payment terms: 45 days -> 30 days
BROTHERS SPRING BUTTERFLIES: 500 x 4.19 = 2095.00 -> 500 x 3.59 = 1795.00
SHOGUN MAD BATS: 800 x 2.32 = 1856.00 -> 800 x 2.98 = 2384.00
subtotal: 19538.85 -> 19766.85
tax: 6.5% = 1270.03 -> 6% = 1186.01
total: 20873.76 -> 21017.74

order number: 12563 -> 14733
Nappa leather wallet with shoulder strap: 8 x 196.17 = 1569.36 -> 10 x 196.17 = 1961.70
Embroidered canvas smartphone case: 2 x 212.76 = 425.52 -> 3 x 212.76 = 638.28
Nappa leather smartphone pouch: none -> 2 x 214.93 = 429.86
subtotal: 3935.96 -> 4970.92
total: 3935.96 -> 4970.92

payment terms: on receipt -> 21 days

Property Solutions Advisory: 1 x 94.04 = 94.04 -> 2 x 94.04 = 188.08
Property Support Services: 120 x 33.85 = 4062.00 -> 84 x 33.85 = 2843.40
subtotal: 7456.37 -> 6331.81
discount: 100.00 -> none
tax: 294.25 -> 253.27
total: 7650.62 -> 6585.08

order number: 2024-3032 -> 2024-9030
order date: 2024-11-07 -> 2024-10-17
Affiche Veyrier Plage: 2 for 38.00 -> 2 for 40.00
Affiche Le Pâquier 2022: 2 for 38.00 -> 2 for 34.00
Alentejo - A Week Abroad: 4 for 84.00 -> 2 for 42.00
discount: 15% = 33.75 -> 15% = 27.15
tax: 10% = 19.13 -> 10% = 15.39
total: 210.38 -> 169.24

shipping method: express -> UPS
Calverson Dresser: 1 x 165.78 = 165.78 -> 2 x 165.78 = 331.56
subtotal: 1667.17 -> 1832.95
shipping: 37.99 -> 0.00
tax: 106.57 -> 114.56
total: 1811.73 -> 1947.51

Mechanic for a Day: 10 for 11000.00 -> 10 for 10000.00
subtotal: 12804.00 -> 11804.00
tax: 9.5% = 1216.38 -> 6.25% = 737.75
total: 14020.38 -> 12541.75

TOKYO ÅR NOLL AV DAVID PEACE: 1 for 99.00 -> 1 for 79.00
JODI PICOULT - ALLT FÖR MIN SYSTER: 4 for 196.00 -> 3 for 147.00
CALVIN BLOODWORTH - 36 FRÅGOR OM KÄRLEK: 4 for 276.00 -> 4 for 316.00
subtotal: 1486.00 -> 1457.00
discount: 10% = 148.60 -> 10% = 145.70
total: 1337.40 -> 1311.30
....
_Work instruction_
Retype the lines from the one containing "tax: 9.5% = 1216.38 -> 6.25% = 737.75" to the last line above. Change nothing and include no others.

_Result of the exercise_
tax: 9.5% = 1216.38 -> 6.25% = 737.75
total: 14020.38 -> 12541.75

TOKYO ÅR NOLL AV DAVID PEACE: 1 for 99.00 -> 1 for 79.00
JODI PICOULT - ALLT FÖR MIN SYSTER: 4 for 196.00 -> 3 for 147.00
CALVIN BLOODWORTH - 36 FRÅGOR OM KÄRLEK: 4 for 276.00 -> 4 for 316.00
subtotal: 1486.00 -> 1457.00
discount: 10% = 148.60 -> 10% = 145.70
total: 1337.40 -> 1311.30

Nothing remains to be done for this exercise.